━━━ INFORMATION GIVEN ━━━
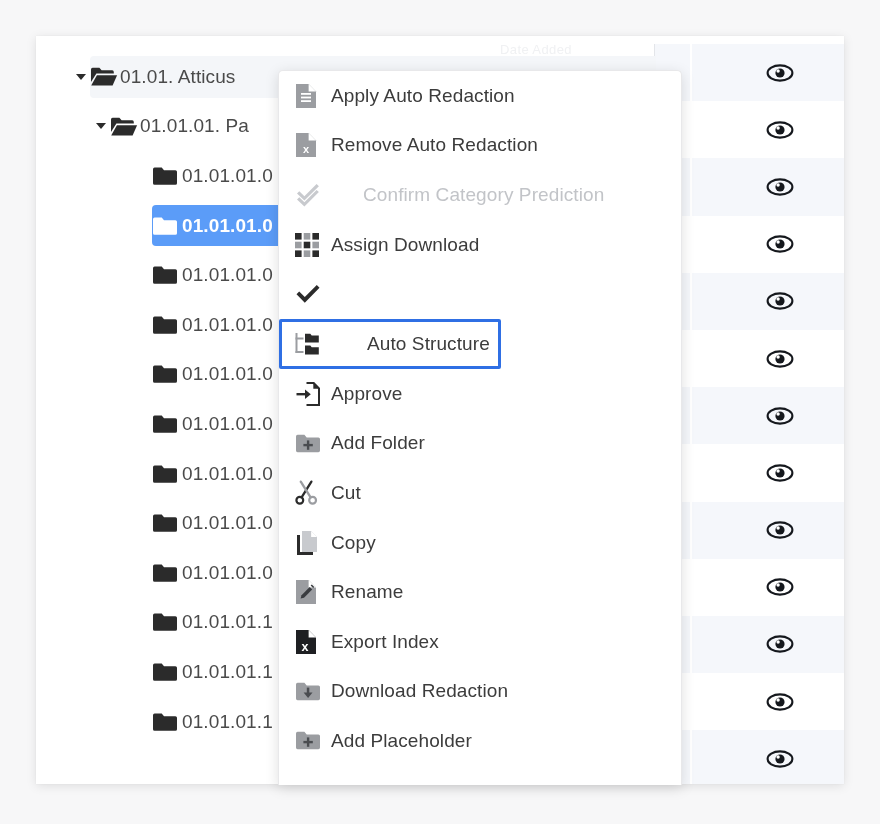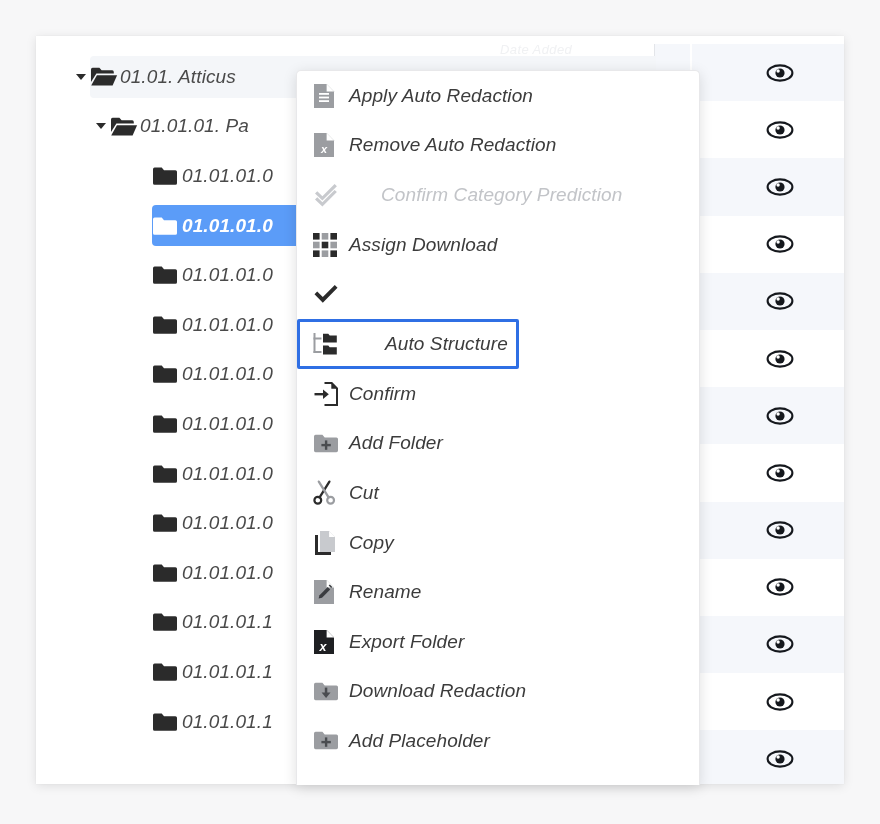--- a/index.html
+++ b/index.html
@@ -18,7 +18,6 @@
     width: 840px;
     height: 824px;
     background: #f7f7f8;
-    font-style: italic;
   }
 
   

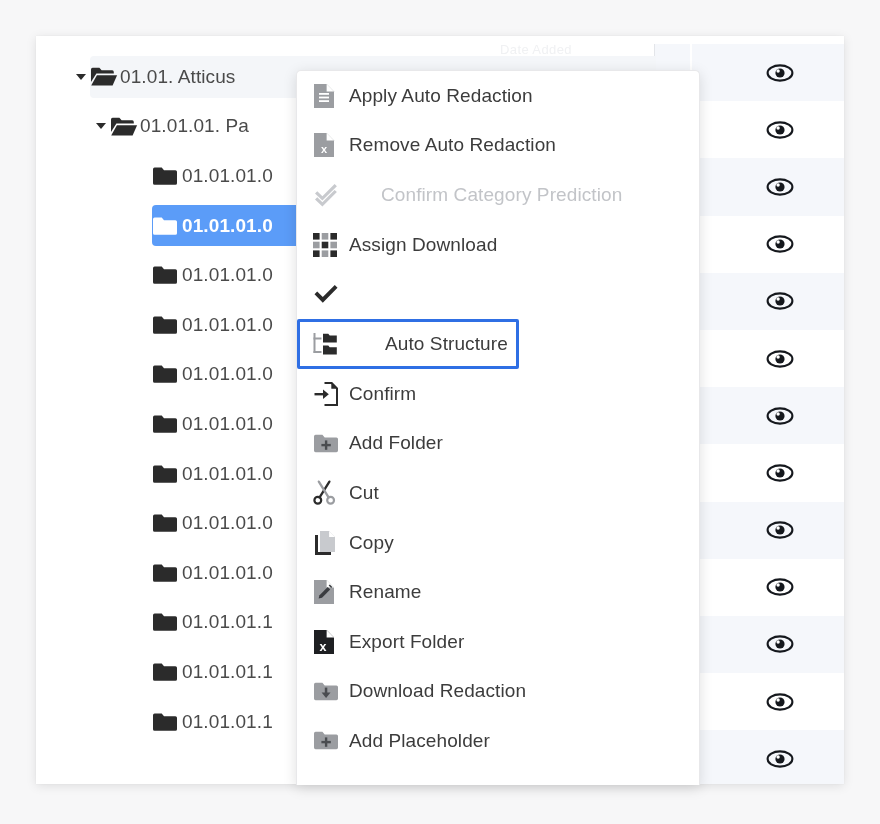--- a/index.html
+++ b/index.html
@@ -164,7 +164,7 @@
   
   .ctx-menu {
     position: absolute;
-    left: 296px;
+    left: 278px;
     top: 70px;
     width: 402px;
     height: 714px;

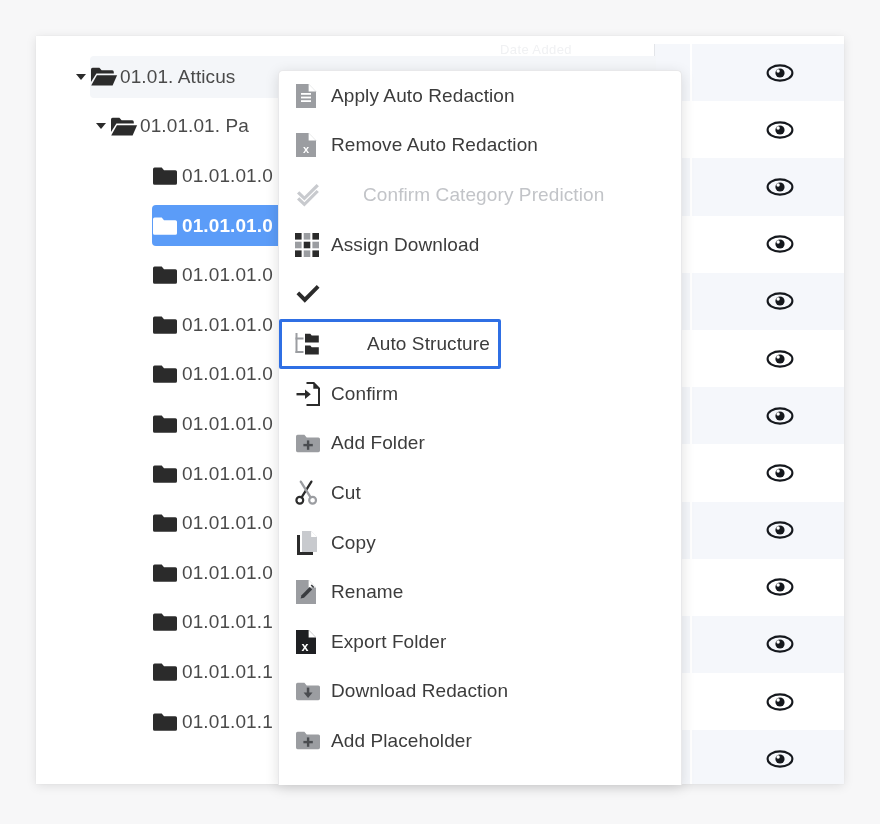--- a/index.html
+++ b/index.html
@@ -621,7 +621,7 @@
         <path fill="#2b2b2b" d="M10 8.4 15.8 13.2 10 18z"></path>
           </svg>
         </span>
-        <span class="mi-label">Confirm</span>
+        <span class="mi-label">Approve</span>
       </div>
       <div class="menu-item">
         <span class="mi-icon">

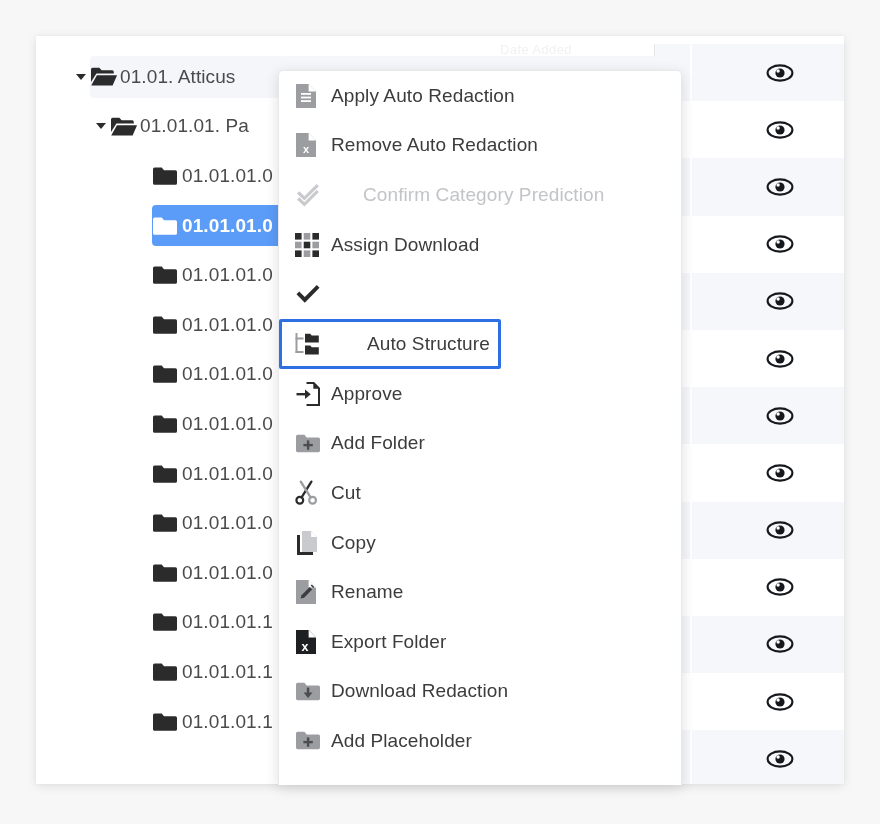--- a/index.html
+++ b/index.html
@@ -673,7 +673,7 @@
         <text x="10" y="21.5" font-size="12.5" font-family="Liberation Sans, sans-serif" font-weight="bold" fill="#ffffff" text-anchor="middle">x</text>
           </svg>
         </span>
-        <span class="mi-label">Export Folder</span>
+        <span class="mi-label">Export Index</span>
       </div>
       <div class="menu-item">
         <span class="mi-icon">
━━━
> [WHAT YOU HAVE TO DO]
An exact copy is needed of every line from the line containing "8.4 15.8 13.2" to the last line of the records; pictures stay out of it.

> [SOLUTION TO THIS EXERCISE]
         <path fill="#2b2b2b" d="M10 8.4 15.8 13.2 10 18z"></path>
           </svg>
         </span>
-        <span class="mi-label">Confirm</span>
+        <span class="mi-label">Approve</span>
       </div>
       <div class="menu-item">
         <span class="mi-icon">

--- a/index.html
+++ b/index.html
@@ -673,7 +673,7 @@
         <text x="10" y="21.5" font-size="12.5" font-family="Liberation Sans, sans-serif" font-weight="bold" fill="#ffffff" text-anchor="middle">x</text>
           </svg>
         </span>
-        <span class="mi-label">Export Folder</span>
+        <span class="mi-label">Export Index</span>
       </div>
       <div class="menu-item">
         <span class="mi-icon">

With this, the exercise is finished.